> What is being asked:
Copy out each record that follows exactly, and omit any picture you find.
:::
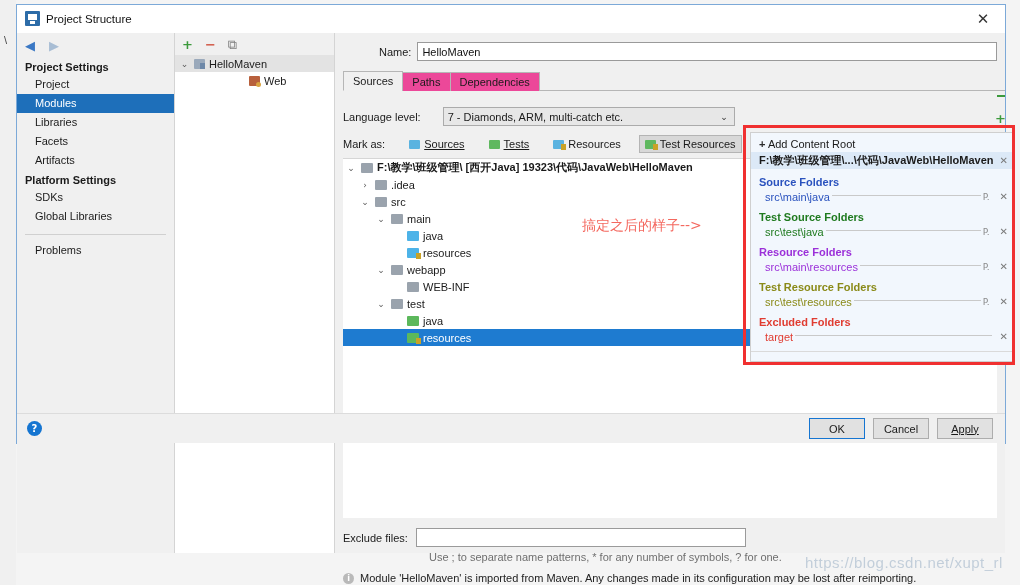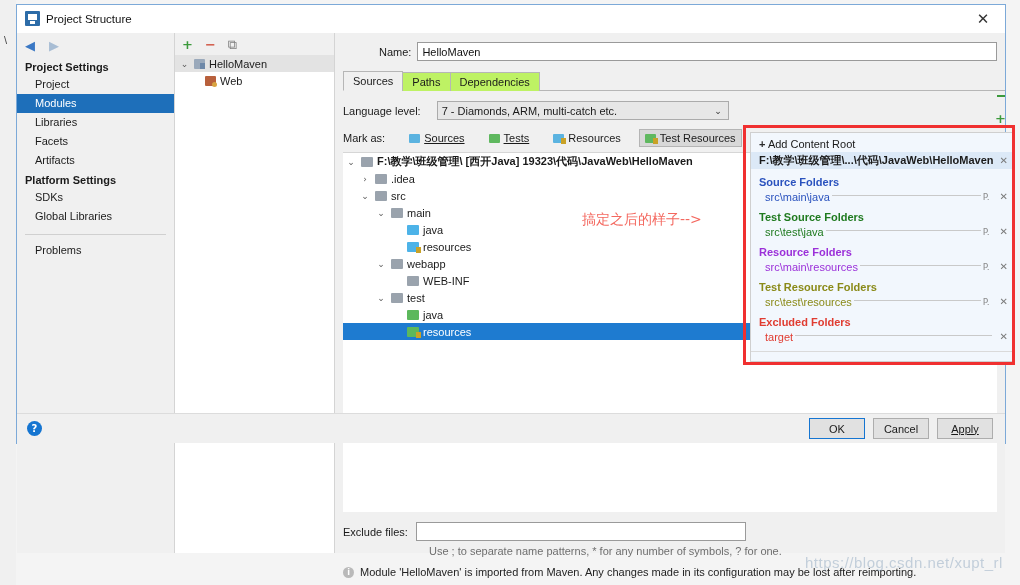"Web" div.mod-row { margin-left: none -> 44px }
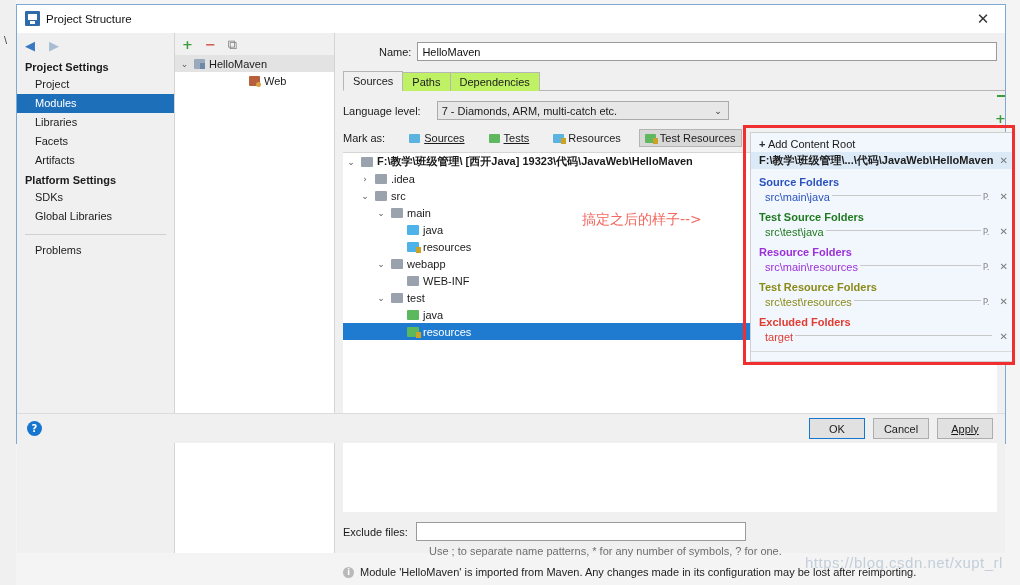"Paths" .tab { background: #bef264 -> #ec4899 }
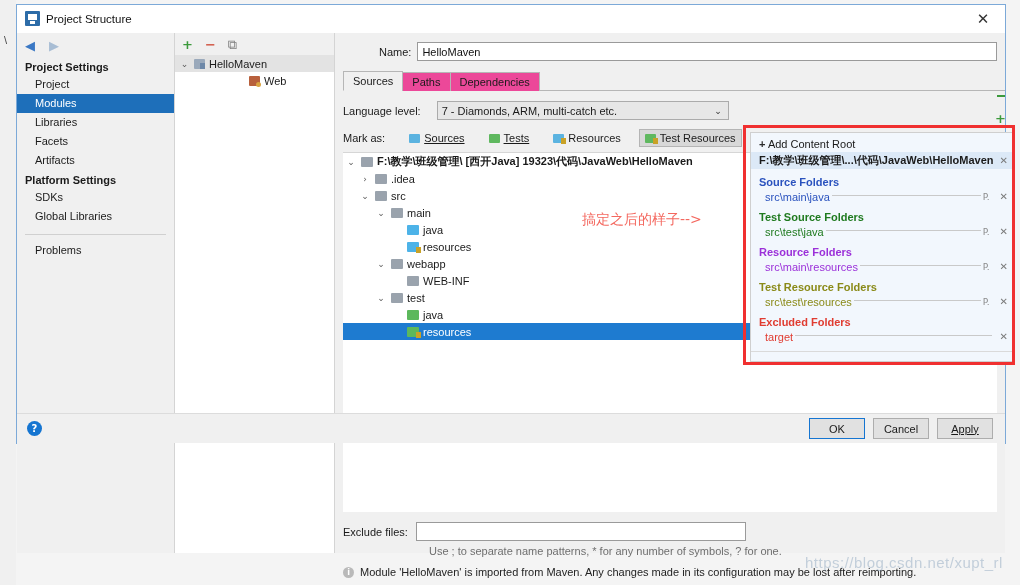"Language level:" #lang-row { gap: 16px -> 22px; margin-top: 10px -> 16px }
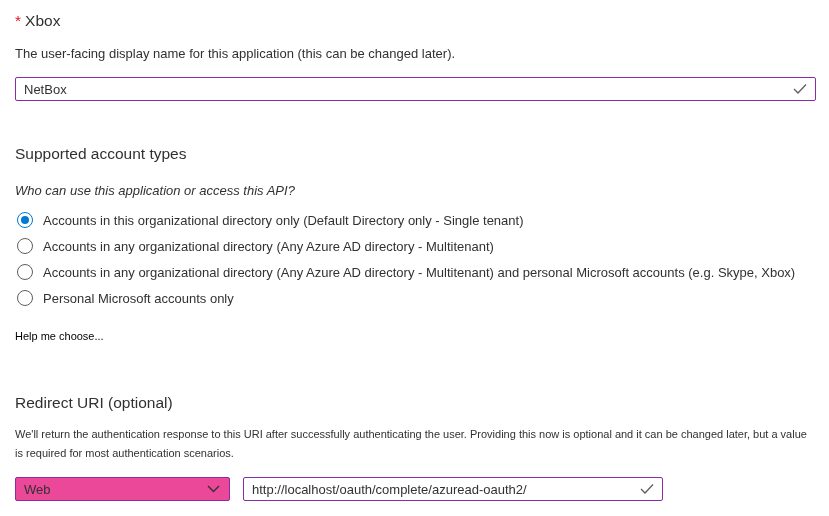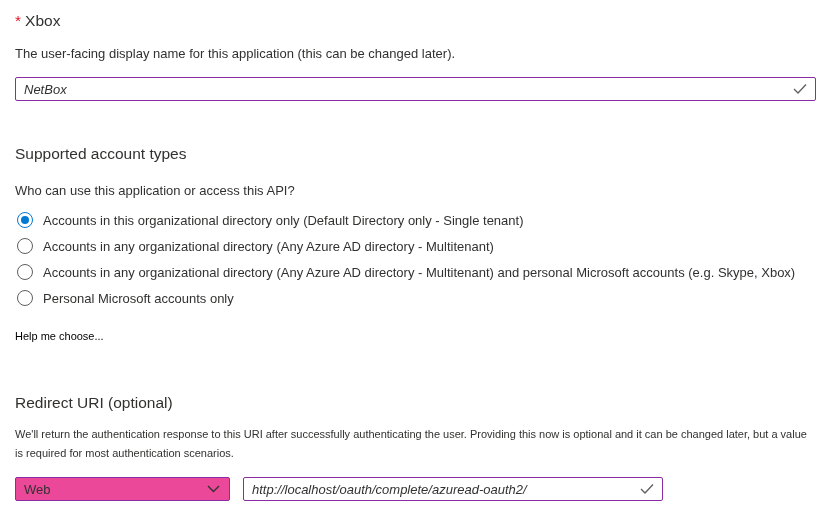"NetBox" input.txt { font-style: italic -> none }
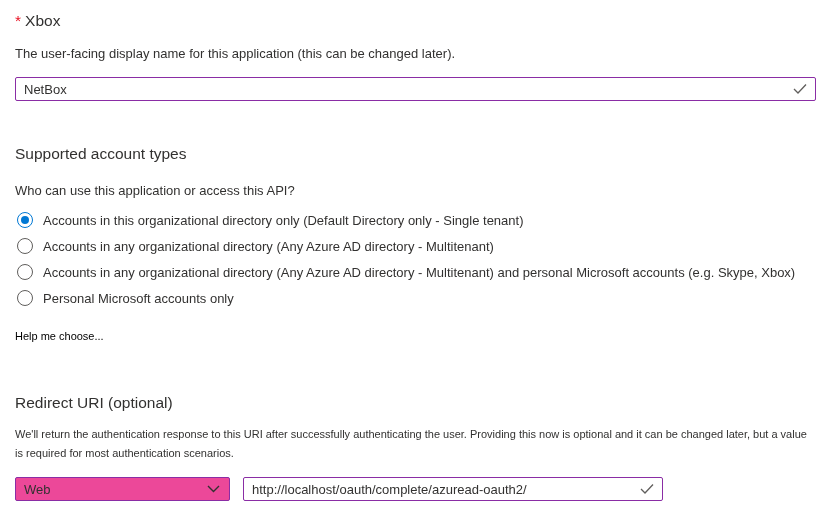"Who can use this application" .question { font-style: none -> italic }
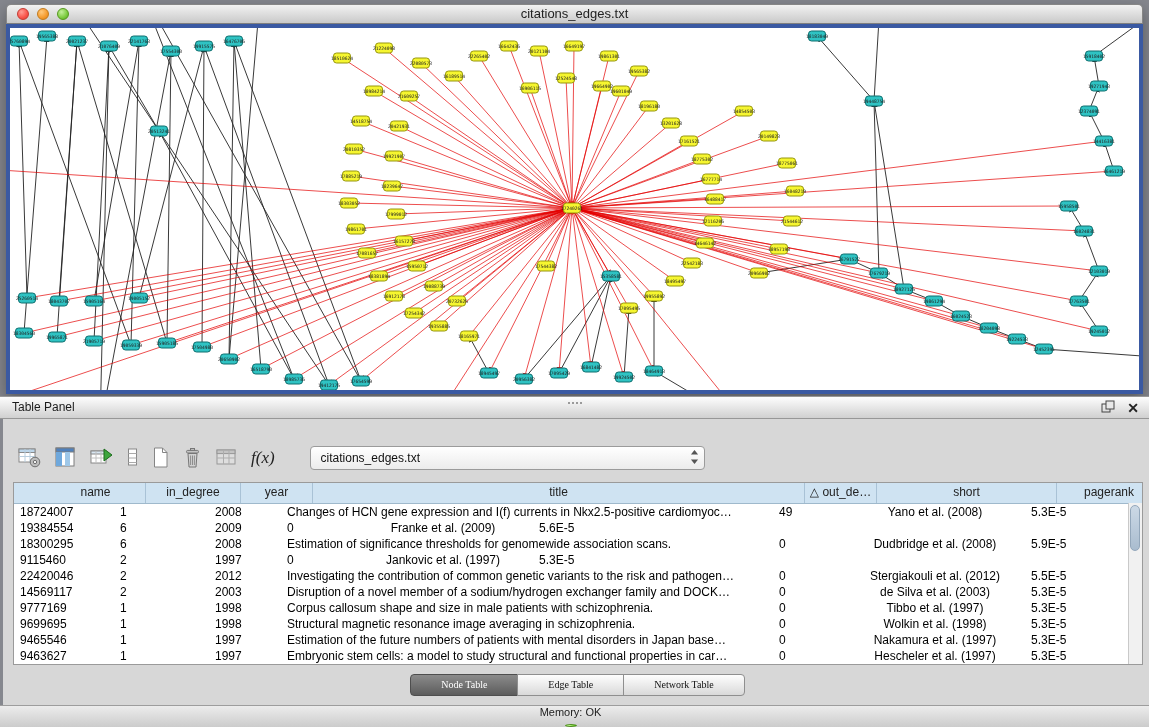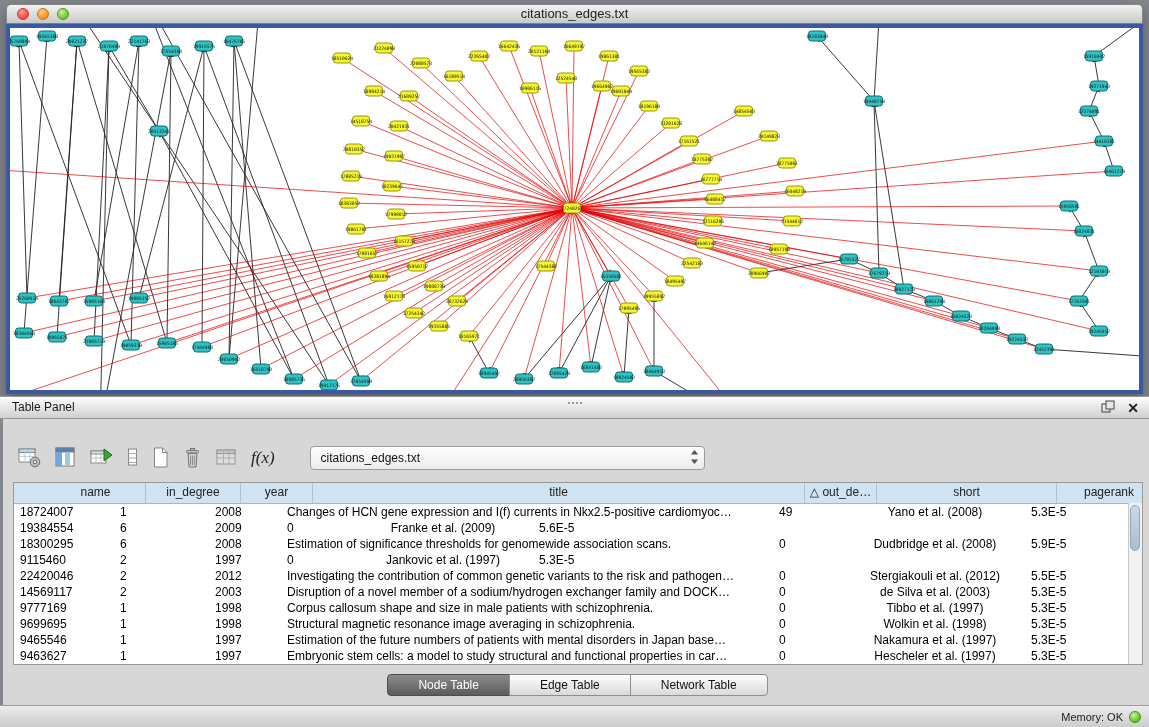"Node Table" .tab { font-family: none -> Liberation Serif, serif; font-size: 12px -> 10px }
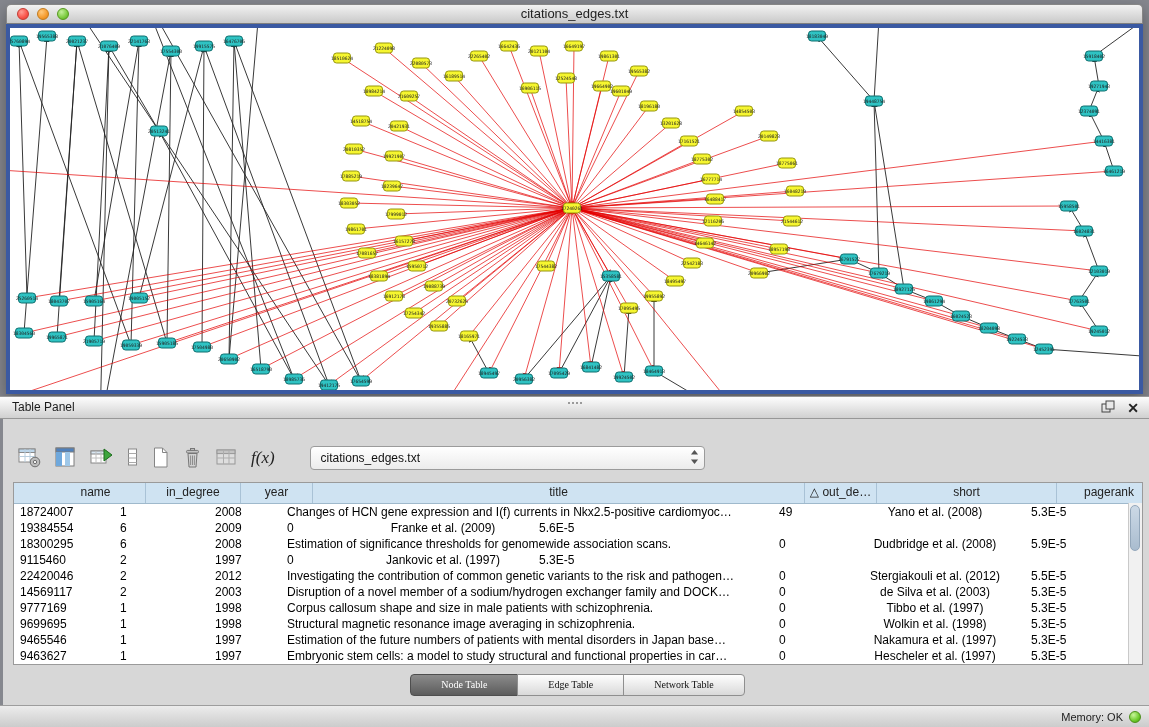"Memory: OK" .status-bar { flex-direction: none -> column }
:::
> Answer to this task:
"Web" div.mod-row { margin-left: none -> 44px }
"Paths" .tab { background: #bef264 -> #ec4899 }
"Language level:" #lang-row { gap: 16px -> 22px; margin-top: 10px -> 16px }
"NetBox" input.txt { font-style: italic -> none }
"Who can use this application" .question { font-style: none -> italic }
"Node Table" .tab { font-family: none -> Liberation Serif, serif; font-size: 12px -> 10px }
"Memory: OK" .status-bar { flex-direction: none -> column }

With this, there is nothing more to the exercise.